A common misconception is the belief that Chinese Emperors were absolute monarchies and held absolute power. This is incorrect. Traditionally, even the most accomplished Chinese Emperors faced a bureaucracy that countered Imperial power on numerous fronts, forming a system of checks and balances. A good Emperor was open to criticisms, and critique against the government was tolerated to a considerable degree. This trend also extended to the Imperial Examinations, where answers often contained what intellectuals thought of the Emperor and the Imperial Bureaucracy at the time. This gradually changed during the Yuan Dynasty, when the central government became more authoritarian, and critique against the government became more subtle.

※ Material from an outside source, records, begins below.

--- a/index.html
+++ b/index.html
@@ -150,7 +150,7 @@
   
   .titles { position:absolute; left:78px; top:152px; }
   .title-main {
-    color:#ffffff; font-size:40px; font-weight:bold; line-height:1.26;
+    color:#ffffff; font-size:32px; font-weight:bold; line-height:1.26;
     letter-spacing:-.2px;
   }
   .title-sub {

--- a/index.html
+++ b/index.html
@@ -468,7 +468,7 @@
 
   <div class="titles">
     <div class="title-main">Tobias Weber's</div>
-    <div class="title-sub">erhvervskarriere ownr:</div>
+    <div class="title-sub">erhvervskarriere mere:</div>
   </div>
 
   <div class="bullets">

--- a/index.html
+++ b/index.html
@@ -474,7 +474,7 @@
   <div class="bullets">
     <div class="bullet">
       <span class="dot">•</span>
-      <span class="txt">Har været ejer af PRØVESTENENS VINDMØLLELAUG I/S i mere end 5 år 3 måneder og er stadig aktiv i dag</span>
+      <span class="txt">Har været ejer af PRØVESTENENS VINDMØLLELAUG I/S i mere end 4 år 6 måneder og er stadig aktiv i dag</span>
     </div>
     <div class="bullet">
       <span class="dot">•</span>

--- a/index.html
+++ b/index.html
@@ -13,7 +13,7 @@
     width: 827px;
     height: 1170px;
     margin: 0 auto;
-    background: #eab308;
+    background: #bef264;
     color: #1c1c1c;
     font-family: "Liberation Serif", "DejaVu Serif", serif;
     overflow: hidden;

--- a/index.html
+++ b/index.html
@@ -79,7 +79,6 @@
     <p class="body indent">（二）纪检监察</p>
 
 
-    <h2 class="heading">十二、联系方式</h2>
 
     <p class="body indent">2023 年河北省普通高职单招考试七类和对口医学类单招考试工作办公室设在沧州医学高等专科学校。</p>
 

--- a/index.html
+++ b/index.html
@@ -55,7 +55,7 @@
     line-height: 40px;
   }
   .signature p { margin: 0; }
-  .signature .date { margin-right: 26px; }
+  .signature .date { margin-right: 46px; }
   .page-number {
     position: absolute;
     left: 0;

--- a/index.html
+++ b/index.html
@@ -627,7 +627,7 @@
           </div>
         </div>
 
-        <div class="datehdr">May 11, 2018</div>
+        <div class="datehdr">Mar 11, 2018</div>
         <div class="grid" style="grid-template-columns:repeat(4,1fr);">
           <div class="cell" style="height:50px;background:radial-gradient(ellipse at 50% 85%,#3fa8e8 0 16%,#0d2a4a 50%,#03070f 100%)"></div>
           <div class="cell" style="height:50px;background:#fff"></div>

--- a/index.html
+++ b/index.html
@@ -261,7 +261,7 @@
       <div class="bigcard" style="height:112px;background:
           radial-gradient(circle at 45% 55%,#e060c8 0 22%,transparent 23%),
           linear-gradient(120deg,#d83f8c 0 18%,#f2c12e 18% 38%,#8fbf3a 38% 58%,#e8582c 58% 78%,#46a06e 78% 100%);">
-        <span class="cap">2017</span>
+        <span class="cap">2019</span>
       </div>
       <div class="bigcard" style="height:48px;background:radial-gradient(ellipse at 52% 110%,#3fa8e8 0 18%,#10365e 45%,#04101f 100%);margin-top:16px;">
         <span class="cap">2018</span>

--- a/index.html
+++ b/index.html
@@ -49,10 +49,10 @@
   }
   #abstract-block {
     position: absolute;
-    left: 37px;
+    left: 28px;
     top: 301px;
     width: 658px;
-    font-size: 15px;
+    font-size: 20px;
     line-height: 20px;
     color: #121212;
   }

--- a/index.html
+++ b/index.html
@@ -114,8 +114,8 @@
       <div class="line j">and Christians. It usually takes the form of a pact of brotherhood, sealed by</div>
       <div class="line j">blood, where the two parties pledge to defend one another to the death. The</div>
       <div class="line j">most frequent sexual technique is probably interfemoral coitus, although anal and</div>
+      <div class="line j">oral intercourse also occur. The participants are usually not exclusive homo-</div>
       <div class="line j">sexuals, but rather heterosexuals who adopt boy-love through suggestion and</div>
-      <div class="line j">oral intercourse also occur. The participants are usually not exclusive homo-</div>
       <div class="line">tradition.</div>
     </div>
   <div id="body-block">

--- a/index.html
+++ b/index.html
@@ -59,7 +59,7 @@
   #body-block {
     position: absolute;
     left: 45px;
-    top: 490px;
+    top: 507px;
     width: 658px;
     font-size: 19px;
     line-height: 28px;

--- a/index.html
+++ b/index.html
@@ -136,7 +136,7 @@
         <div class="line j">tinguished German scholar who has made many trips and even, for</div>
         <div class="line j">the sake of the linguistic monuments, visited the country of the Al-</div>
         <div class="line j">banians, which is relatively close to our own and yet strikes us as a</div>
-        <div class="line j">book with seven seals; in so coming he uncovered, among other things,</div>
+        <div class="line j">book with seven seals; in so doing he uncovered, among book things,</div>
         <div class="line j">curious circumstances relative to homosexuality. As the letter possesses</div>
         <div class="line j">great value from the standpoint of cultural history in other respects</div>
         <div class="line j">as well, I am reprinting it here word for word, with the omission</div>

Another common misconception is the usage of the term 'peasant' when discussing China-related topics. There was no peasant class in ancient China, neither was there serfdom similar to that of Medieval Europe. In China, there was the 'commoner' (百姓 baixing; lit. hundred surnames) class, who engaged in agricultural work, mercantile activities, attain higher education, engage in examinations for political office, own property and other activities that are usually not associated with Medieval peasantry. The closest equivalent to the Chinese 'commoner' class were the Roman plebeians, and even then, social mobility amongst Chinese commoners enjoyed progressively higher flexibility post-Han Dynasty.

"Officially", the histories of the various eras (up to Ming) are covered by what is termed the "24 Histories" (二十四史, Èrshísì Shǐ). They are considered authoritative by Chinese historians, although they have not escaped scrutiny by both Chinese and foreign scholars, particularly in modern times. Be that as it may, out of the 24, the first four ("Records of the Grand Historian" (史記/史记, Shǐjì), "Book of Han" (漢書/汉书, Hànshū), "Book of Later Han" (後漢書/后汉书, Hòu Hànshū), and "Records of the Three Kingdoms" (三國志/三国志, Sānguózhì) were highly regarded by ancient Chinese scholars. Part of it may be due to the fact that these four works were not sanctioned officially by the state, but compiled as a sideline by their author(s).